MonetDBLite
MonetDBLite copied to clipboard
Parallel column conversion for query results / appends
We could probably parallelise dbWriteTable, in particular value conversions. Also on the query side. Because every column is essentially independent. Actually thats a great idea, will probably add this at some point.
importing ten large tables on ten cores is 7x as fast with a monetdb session that allows multiple connections. until monetdblite can compete with multicore imports, monetdb server control code should not be deprecated.
reproducible script below
library(DBI)
library(MonetDBLite)
library(MonetDB.R)
# create ten csv files with 1,000,000 records each
for( j in 1:10 ){
tf <- tempfile()
write.csv( mtcars[ rep( 1:32 , 31250 ) , ] , tf , row.names = FALSE )
assign( paste0( "tf" , j ) , tf )
}
# # # # # monetdblite import of 10,000,000 records
db <- dbConnect( MonetDBLite() )
system.time( {
for( j in 1:10 ) {
tablename <- basename( get( paste0( 'tf' , j ) ) )
dbWriteTable( db , tablename , mtcars[ 0 , ] )
dbSendUpdate(db, paste0("COPY OFFSET 2 INTO ", tablename, " FROM '", get( paste0( 'tf' , j ) ) , "' using delimiters ',','\\n','\"' NULL AS ''" ) )
}
} )
# # # # # external mserver import of 10,000,000 records
batfile <-
monetdb.server.setup(
database.directory = paste0( tempdir() , "/MonetDB" ) ,
monetdb.program.path =
ifelse(
.Platform$OS.type == "windows" ,
"C:/Program Files/MonetDB/MonetDB5" ,
""
) ,
dbname = "mydb" ,
dbport = 50000
)
dbname <- "mydb"
dbport <- 50000
monetdb.server.start( batfile )
monet.url <- paste0( "monetdb://localhost:" , dbport , "/" , dbname )
mydb <- dbConnect( MonetDB.R() , monet.url , wait = TRUE )

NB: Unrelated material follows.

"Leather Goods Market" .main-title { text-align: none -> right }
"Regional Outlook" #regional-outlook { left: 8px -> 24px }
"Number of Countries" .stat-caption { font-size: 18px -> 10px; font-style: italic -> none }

pid <- as.integer( dbGetQuery( mydb , "SELECT value FROM env() WHERE name = 'monet_pid'" )[[1]] )
library(snow)
cl<-makeCluster(10,type="SOCK")
myfun <-
function( myfile , murl ){
library(DBI)
library(MonetDBLite)
library(MonetDB.R)
tablename <- basename( myfile )
con <- dbConnect( MonetDB.R() , murl , wait = TRUE )
dbSendUpdate(con, paste0("COPY OFFSET 2 INTO ", tablename, " FROM '", myfile , "' using delimiters ',','\\n','\"' NULL AS ''" ) )
TRUE
}
system.time({
for( j in 1:10 ) {
tablename <- basename( get( paste0( 'tf' , j ) ) )

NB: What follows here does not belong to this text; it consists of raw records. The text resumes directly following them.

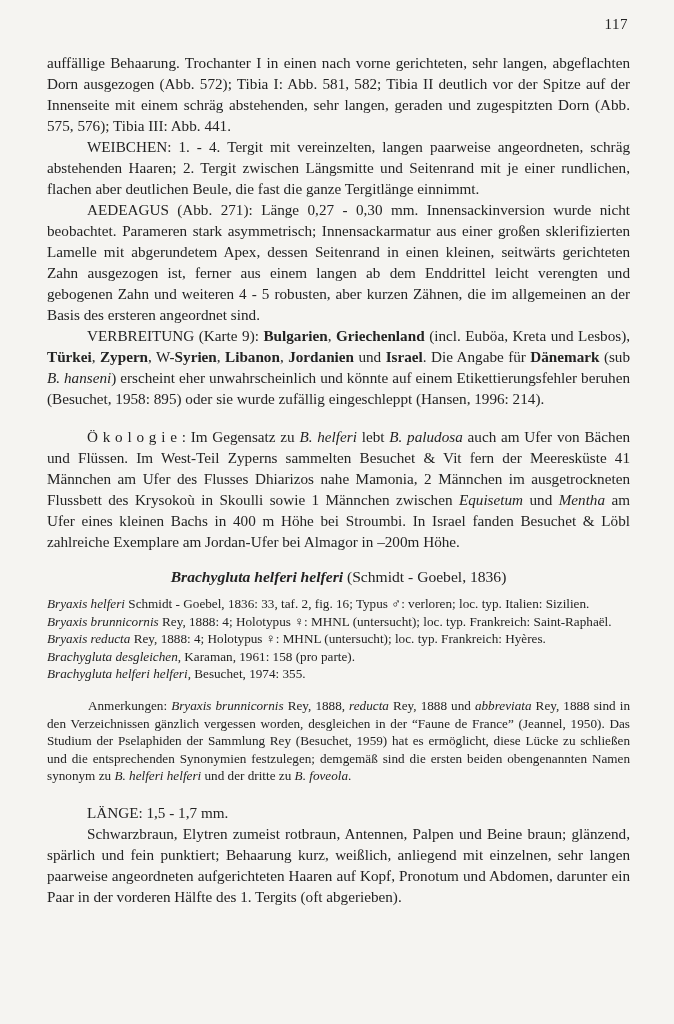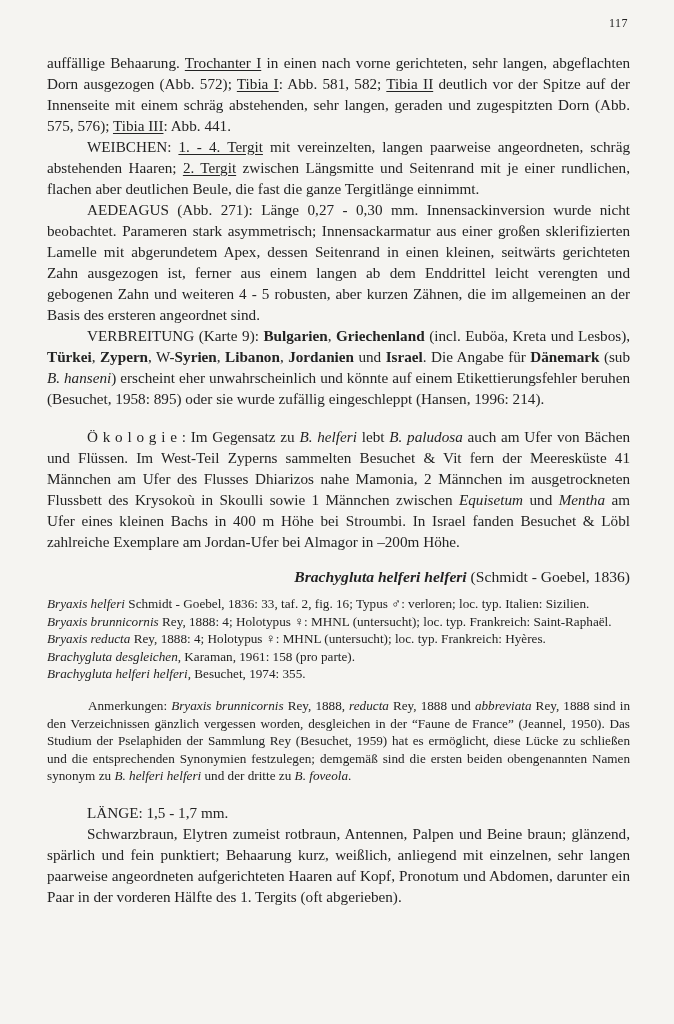"117" .page-number { font-size: 12px -> 15px }
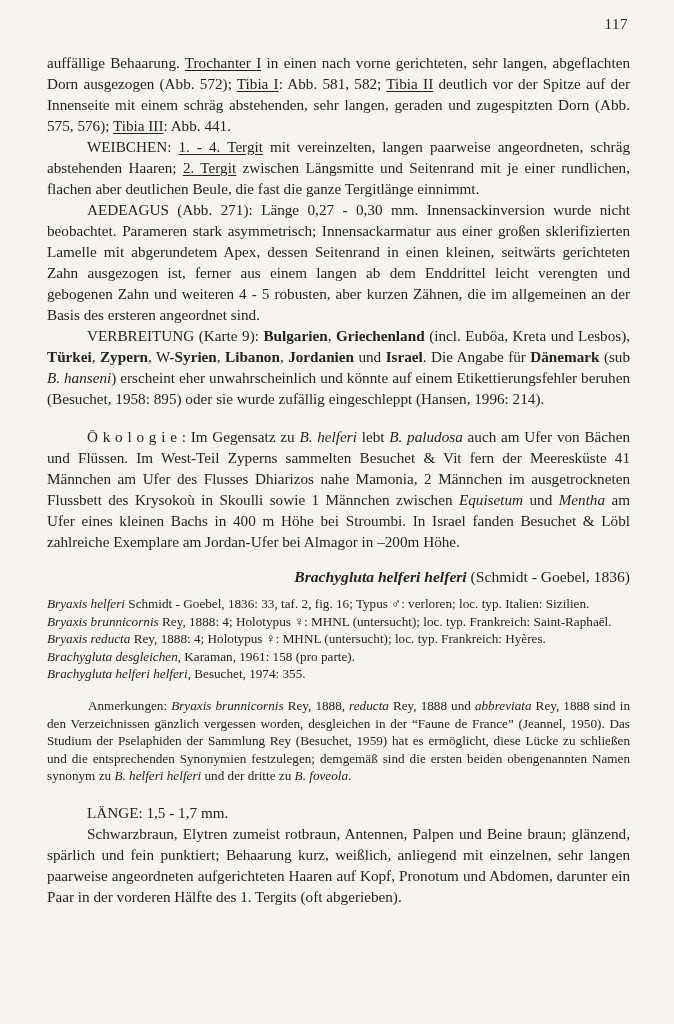"Trochanter I" .u { text-decoration: underline -> none }
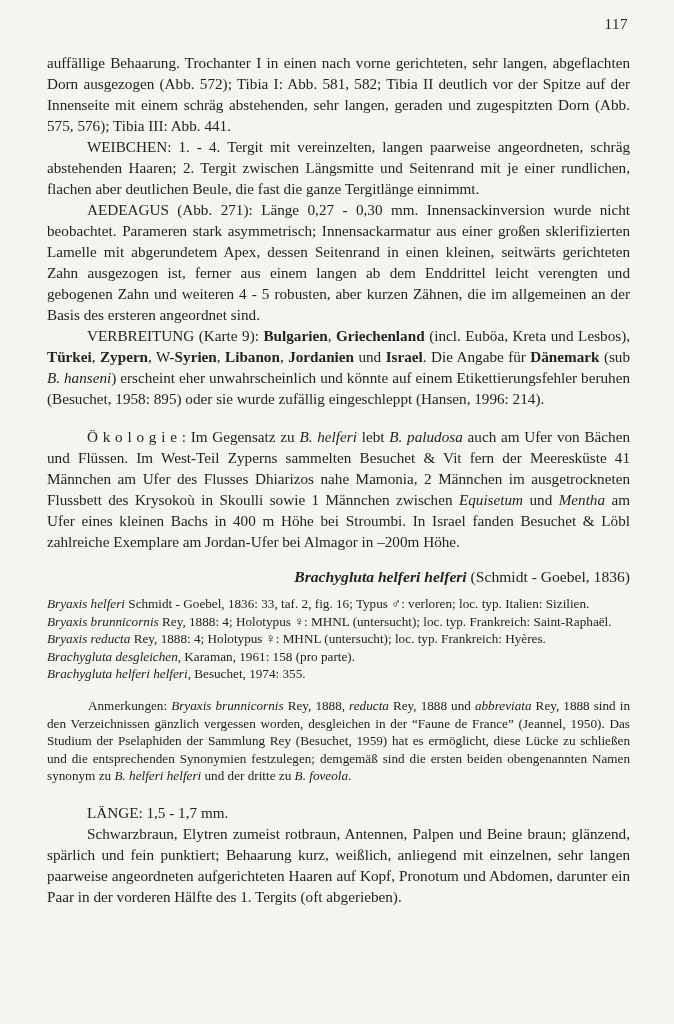"Brachygluta helferi helferi (Schmidt -" .species-heading { text-align: right -> center }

dbWriteTable( mydb , tablename , mtcars[ 0 , ] )
}
clusterApply(cl,sapply( paste0( 'tf' , 1:10 ) , get ) ,myfun , murl = monet.url)
})
stopCluster(cl)
monetdb.server.stop( pid )
Results:
# monetdblite time:
# user system elapsed
#58.28 2.87 98.41
# external mserver time:
# user system elapsed
#0.04 0.02 14.12
@ajdamico , 👍!
could use dataflow for this
just to clarify: data import parallelization seems most useful as monetdb/mserver improvement and not a monetdblite-specific enhancement? thanks
no in this case its lite-specific because we need to convert sexp's to monetdb columns
way to go here is to add column conversion for query results / appends to MAL plan. Need to come up with reasonable C interface for this.
can't really do this for query results, most time is spent in string columns and those need to be single-threaded because of R's global string hash table...
I like the non-blocking dbSendQuery
idea described here: https://github.com/r-dbi/DBI/issues/69
A typical interaction could look like this:
q1 <- dbSendQuery(c1, "COPY INTO t1 ...")
q2 <- dbSendQuery(c2, "COPY INTO t2 ...")
r1 <- dbFetch(q1)
r2 <- dbFetch(q2)
The two queries would run at the same time, but dbFetch
would only return if the result of the corresponding query (in this case an "OK" is available. Comments?